TRY IT: Your answer should give again, exactly, the lines from the beginning of the entries below through the line containing "[40,700,213,714] // Part". It must contain no pictures.

(Data excerpts)
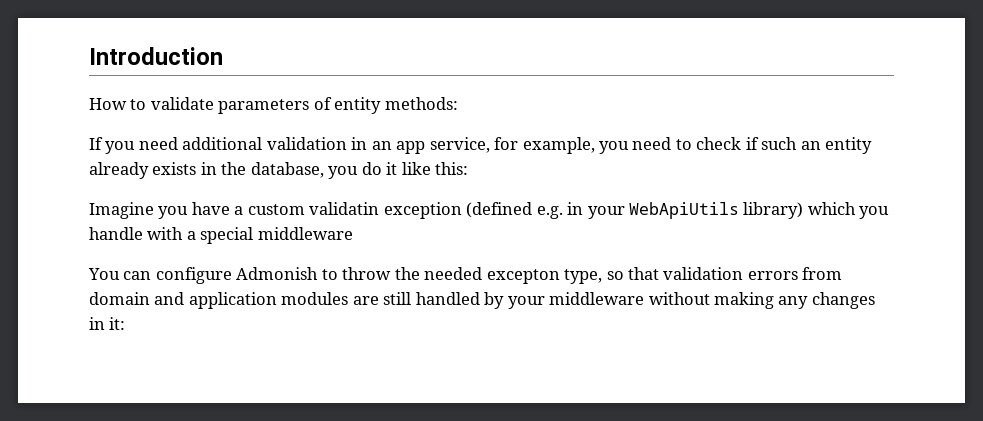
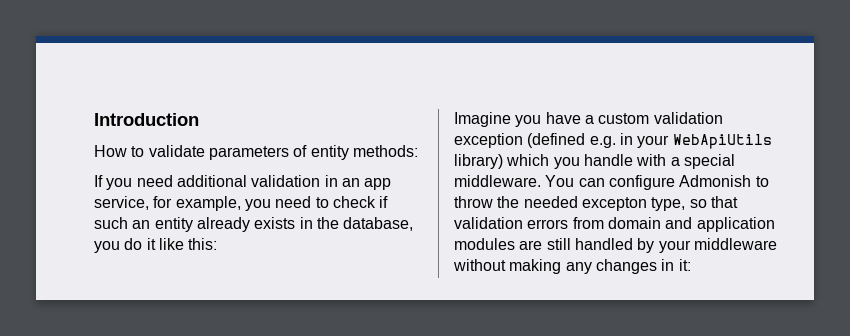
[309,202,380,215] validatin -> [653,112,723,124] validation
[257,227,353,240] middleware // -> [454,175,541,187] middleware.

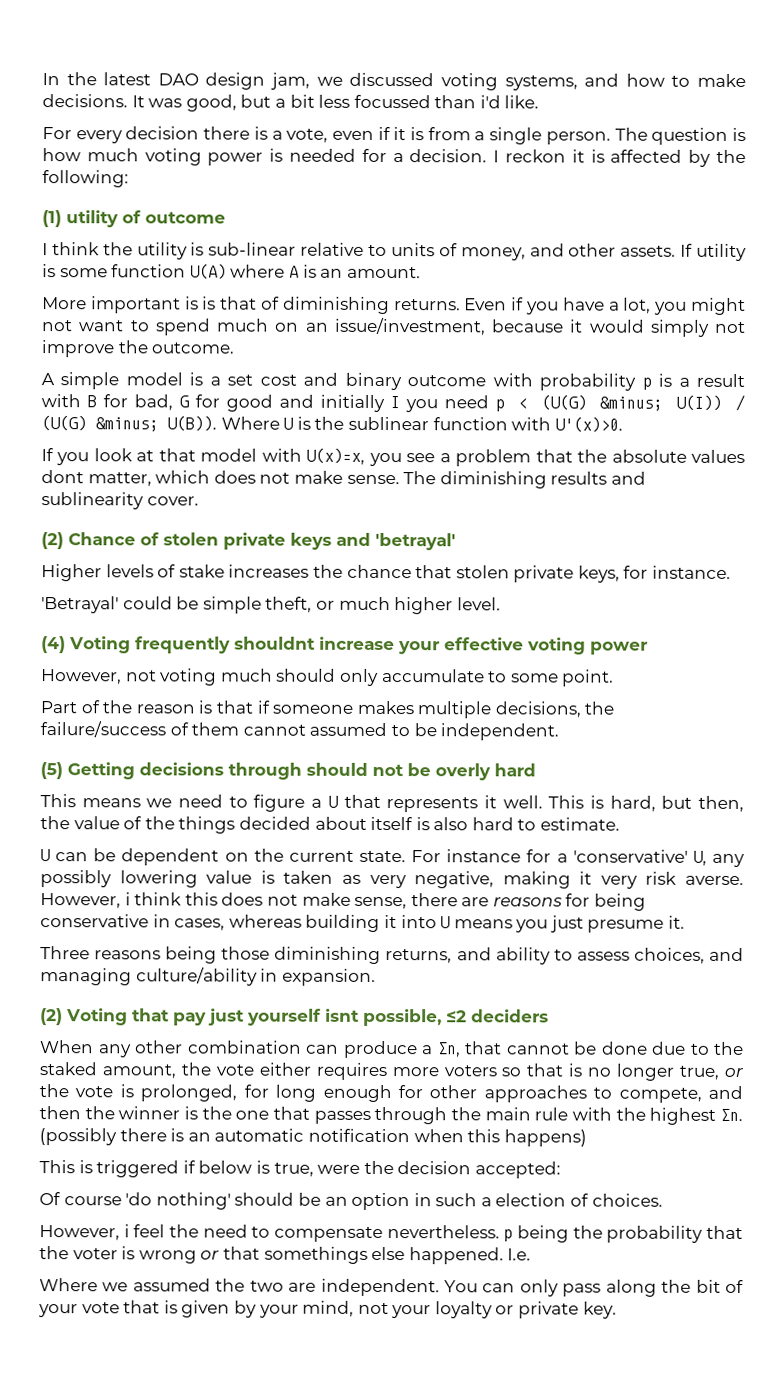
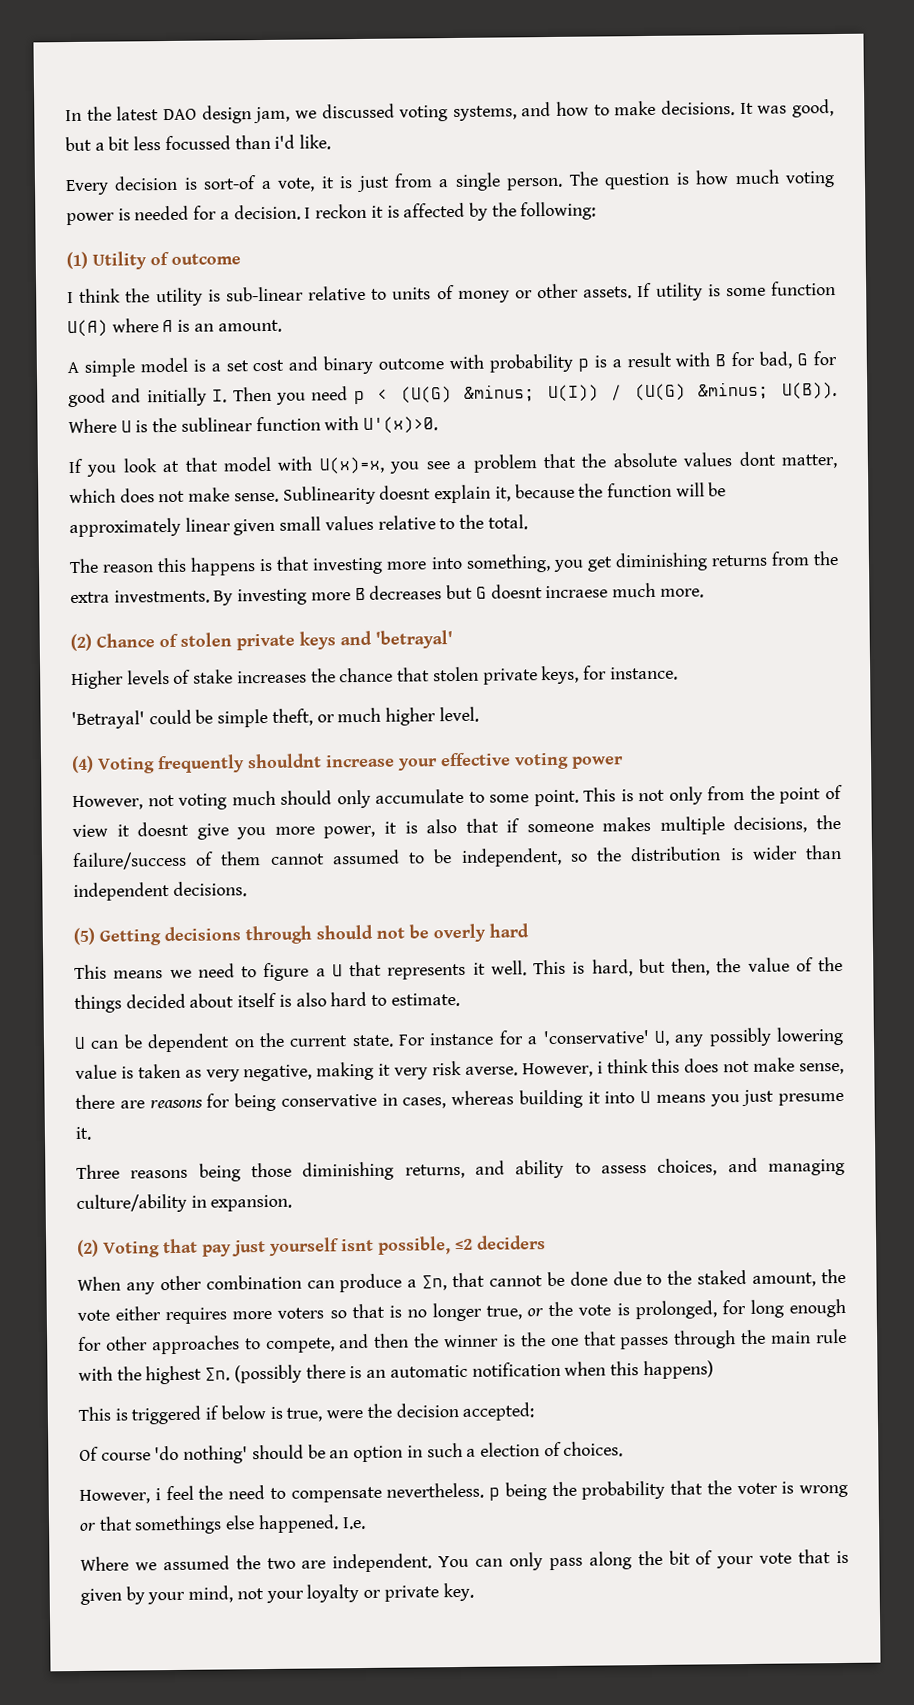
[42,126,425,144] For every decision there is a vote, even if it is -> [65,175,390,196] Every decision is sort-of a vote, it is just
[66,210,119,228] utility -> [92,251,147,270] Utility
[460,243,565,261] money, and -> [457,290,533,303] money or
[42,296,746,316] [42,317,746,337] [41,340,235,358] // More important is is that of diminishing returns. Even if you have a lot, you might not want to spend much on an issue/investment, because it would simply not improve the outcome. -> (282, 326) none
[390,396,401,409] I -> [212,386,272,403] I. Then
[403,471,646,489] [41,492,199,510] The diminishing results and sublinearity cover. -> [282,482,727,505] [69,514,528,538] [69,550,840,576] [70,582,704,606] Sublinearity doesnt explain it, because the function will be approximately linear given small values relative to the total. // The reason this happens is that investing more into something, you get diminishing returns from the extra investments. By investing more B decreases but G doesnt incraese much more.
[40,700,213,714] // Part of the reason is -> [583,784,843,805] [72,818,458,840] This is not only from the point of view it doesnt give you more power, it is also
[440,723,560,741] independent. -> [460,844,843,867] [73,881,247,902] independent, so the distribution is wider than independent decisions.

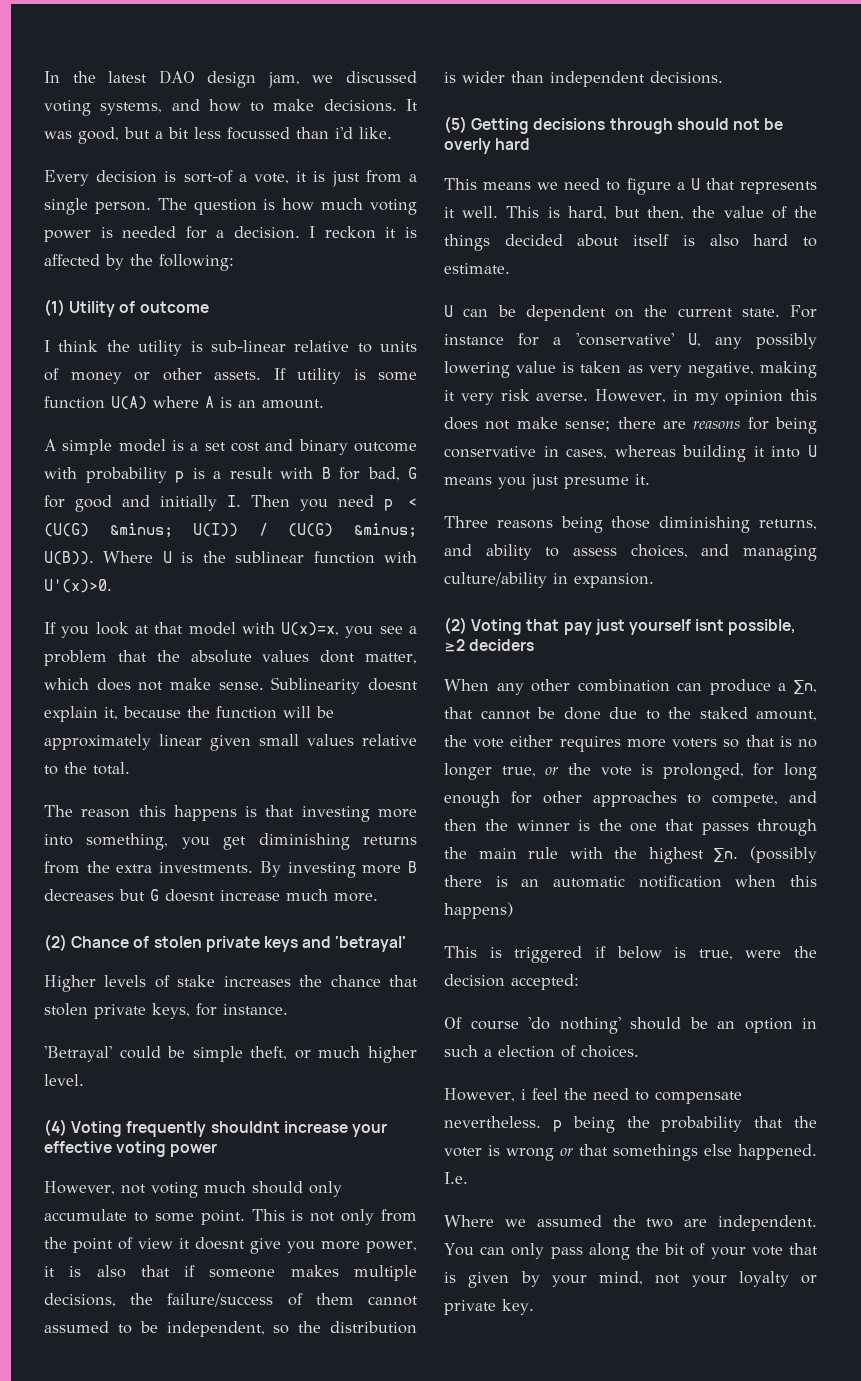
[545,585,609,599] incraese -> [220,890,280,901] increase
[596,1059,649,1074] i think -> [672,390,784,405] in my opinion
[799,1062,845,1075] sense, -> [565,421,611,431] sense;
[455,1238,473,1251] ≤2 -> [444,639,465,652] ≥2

ANSWER BOX:
[309,202,380,215] validatin -> [653,112,723,124] validation
[257,227,353,240] middleware // -> [454,175,541,187] middleware.

[42,126,425,144] For every decision there is a vote, even if it is -> [65,175,390,196] Every decision is sort-of a vote, it is just
[66,210,119,228] utility -> [92,251,147,270] Utility
[460,243,565,261] money, and -> [457,290,533,303] money or
[42,296,746,316] [42,317,746,337] [41,340,235,358] // More important is is that of diminishing returns. Even if you have a lot, you might not want to spend much on an issue/investment, because it would simply not improve the outcome. -> (282, 326) none
[390,396,401,409] I -> [212,386,272,403] I. Then
[403,471,646,489] [41,492,199,510] The diminishing results and sublinearity cover. -> [282,482,727,505] [69,514,528,538] [69,550,840,576] [70,582,704,606] Sublinearity doesnt explain it, because the function will be approximately linear given small values relative to the total. // The reason this happens is that investing more into something, you get diminishing returns from the extra investments. By investing more B decreases but G doesnt incraese much more.
[40,700,213,714] // Part of the reason is -> [583,784,843,805] [72,818,458,840] This is not only from the point of view it doesnt give you more power, it is also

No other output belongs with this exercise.